Holzinger nonetheless emerged from the war as an ambivalent figure. In April 1933, a few months following Hitler’s rise to power, he applied for membership to the National Socialist Party while he was a conservator at the Alte Pinakothek in Munich; but in the time it took to vet his allegiance, a moratorium on membership was announced, and Holzinger had by then become disillusioned with the Party’s ideology.104 He never became an official Party member.

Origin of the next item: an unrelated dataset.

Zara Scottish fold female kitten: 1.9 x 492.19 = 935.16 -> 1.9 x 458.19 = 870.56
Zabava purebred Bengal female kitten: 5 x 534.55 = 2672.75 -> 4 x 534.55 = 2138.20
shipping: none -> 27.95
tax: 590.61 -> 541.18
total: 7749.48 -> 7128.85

In 1941, however, three years into his tenure as Director of the Städel Museum, he was appointed by the “Cultural Chamber of the Reich” (Reichskulturkammer) in Berlin to be an “Authority for the Securing and the Utilization of Cultural Assets from Jewish Ownership for the Purposes of the Reich.”105 Between August 1941 and the end of 1943, Holzinger prepared some fifty-five appraisals of confiscated artworks that argued for their retention for sale to either German or foreign museums or private collectors.106 On the other hand, it was in this role that he salvaged and after the war repatriated the art collection of Alfred Oppenheim, who had fled Germany for England in 1939.107 What’s more, Holzinger clandestinely stored Carl Hagemann’s extensive collection of Expressionist art, saving it from confiscation by Nazi authorities.108 The jury is still out on Holzinger’s wartime actions, which are difficult, if not impossible, to reconcile.109 And yet the evidence suggests that he acted less out of ideology than out of his deep commitment to art. To be sure, his postwar correspondence regarding The Synagogue suggests a more unequivocal figure, whose discretion, persistence and shrewd aesthetic judgment hastened that painting’s acquisition.
Holzinger quietly began fund raising for The Synagogue in 1963 when he appealed for a special grant from Frankfurt’s Department of Science, Art, and Education (Amt für Wissenschaft, Kunst und Volksbildung). In a letter to City Councilman (Stadtrat) Karl vom Rath, Holzinger offered an explicit appeal: “The extraordinary historical importance of the painting for Frankfurt is unquestionable. Its high artistic status has been splendidly and definitively proven over the years and more recently in the [Städtische] Galerie.”110 The emphasis he consistently placed on the painting’s historical value was throughout supported by a tacit affirmation of the painting’s singular formal qualities. A pupil of the Swiss art historian and pioneer of formal analysis Heinrich Wölfflin, Holzinger wrote his 1927 dissertation at the Ludwig-Maximilian University in Munich on an early period of Albrecht Dürer’s woodcut production. In pictures from this period, Holzinger identified the artist’s precocious ability to harmonize corporeal forms within flat spatial planes.111 The Synagogue’s taut integration of both these qualities in a single picture – for example, the witty connection between the cupola’s tumescent drum and its pinnacle that just scrapes the top of the flat picture plane – must have appealed to Holzinger. For example, the cupola’s drum is tipped back slightly and strapped in by its pinnacle set parallel to the picture plane. Holzinger later aptly identified the onion dome as the painting’s “key form” (Schlüsselfigur).112
But if Holzinger ever composed a Wölfflinian argument for The Synagogue’s acquisition, it is not contained in his papers in the Städel Archive. Rather, when it came to building his case, he underlined the painting’s subject matter rather than its formal properties, even though it was precisely the ways in which Beckmann rendered the Börneplatz synagogue that activated its historical associations. The painting’s subject matter and the uncanny manner in which it was rendered uniquely qualified it for Frankfurt, whose diverse Jewish population and culture were once as vital as their annihilation under Hitler was devastating. Were it to assume its proper place in a public collection, Holzinger argued, The Synagogue would be a powerful testament to and reminder of that loss. In this regard, Holzinger was even more explicit in his letter to Rath from June 14, 1963.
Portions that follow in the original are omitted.